Model Assertions for Monitoring and Improving ML Models

by Daniel Kang · Deepti Raghavan · Peter Bailis · Matei Zaharia

Machine learning models are increasingly deployed in settings with real world interactions such as vehicles, but unfortunately, these models can fail in systematic ways. To prevent errors, ML engineering teams monitor and continuously improve these models. We propose a new abstraction, model assertions, that adapts the classical use of program assertions as a way to monitor and improve ML Models. We introduce various ways of using model assertions both at runtime and training time, as well as a consistency API to help developers write model assertions. At runtime, we show model assertions can find high confidence errors, where a model returns incorrect output with high confidence. We also propose two methods to use model assertions at training time, for active learning and weak supervision. We introduce a new bandit-based algorithm to use assertions for active learning and show that it can reduce labeling costs up to 40% over traditional uncertainty based methods.
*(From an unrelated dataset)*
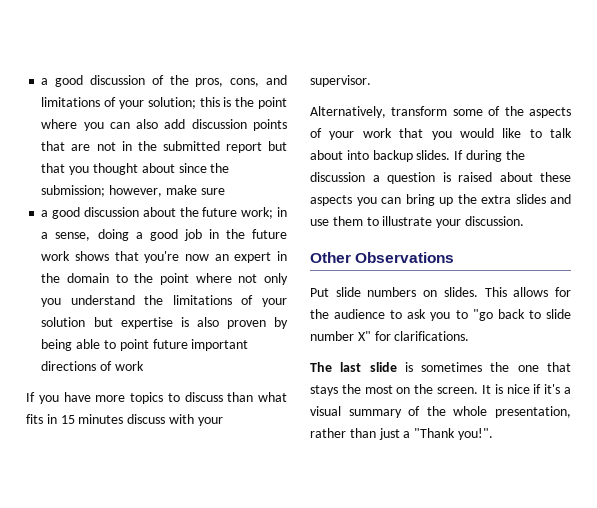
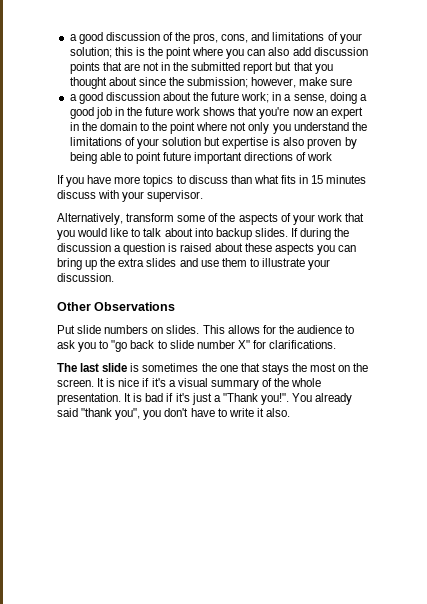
- It is nice if it's a visual summary of the whole presentation, rather than just a "Thank you!".
+ It is nice if it's a visual summary of the whole presentation. It is bad if it's just a "Thank you!". You already said "thank you", you don't have to write it also.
Improving the Accuracy, Scalability, and Performance of Graph Neural Networks with Roc

by Zhihao Jia · Sina Lin · Mingyu Gao · Matei Zaharia · Alex Aiken

Graph neural networks (GNNs) have been demonstrated to be an effective model for learning tasks related to graph structured data. Different from classical deep neural networks that handle relatively small individual samples, GNNs process very large graphs, which must be partitioned and processed in a distributed manner. We present Roc, a distributed multi-GPU framework for fast GNN training and inference on graphs. Roc is up to 4x faster than existing GNN frameworks on a single machine, and can scale to multiple GPUs on multiple machines. This performance gain is mainly enabled by Roc’s graph partitioning and memory management optimizations. Besides performance acceleration, the better scalability of Roc also enables the exploration of more sophisticated GNN architectures on large, real-world graphs. We demonstrate that a class of GNN architectures significantly deeper and larger than the typical two-layer models can achieve new state-of-the-art classification accuracy on the widely used Reddit dataset.

MLPerf Training Benchmark

by Peter Mattson · Christine Cheng · Gregory Diamos · Cody Coleman · Paulius Micikevicius · David Patterson · Hanlin Tang · Gu-Yeon Wei · Peter Bailis · Victor Bittorf · David Brooks · Dehao Chen · Debo Dutta · Udit Gupta · Kim Hazelwood · Andy Hock · Xinyuan Huang · Daniel Kang · David Kanter · Naveen Kumar · Jeffery Liao · Deepak Narayanan · Tayo Oguntebi · Gennady Pekhimenko · Lillian Pentecost · Vijay Janapa Reddi · Taylor Robie · Tom St John · Carole-Jean Wu · Lingjie Xu · Cliff Young · Matei Zaharia

Machine learning (ML) performance benchmarking is critical to the design and competitive evaluation of the many software and hardware solutions for ML that are becoming common today. Unlike other computational workloads, ML training presents many unique benchmarking challenges: (1) optimizations can impact both throughput and accuracy, (2) training is inherently stochastic, and (3) implementations vary significantly across software and hardware systems. As part of a large commercial and academic collaboration, we created MLPerf to address these issues. Building on DAWNBench, MLPerf continues our approach of end-to-end benchmarking for ML system performance, but extends this methodology to more tasks and introduces an additional “Closed” division to enable easier comparisons between hardware and software systems. The first two rounds of the MLPerf Training benchmark helped drive improvements to software-stack performance and scalability, showing a 1.3x speedup in the top 16-chip results despite higher quality targets and a 5.5x increase in system scale.

Workshop Presentations

We’re also presenting several pieces of work at MLSys workshops. PI Matei Zaharia is co-organizing the MLOps workshop, which will include a poster on Efficient Scheduling of DNN Training on Multitenant Clusters from DAWN students. We’re also presenting work on efficient GNN training and efficient sparse deep learning on GPUs in the Resource-constrained ML workshop and on the Taurus intelligent data plane in the ML for networking workshop. Drop by our workshop talks to see some of the latest research we are doing at DAWN.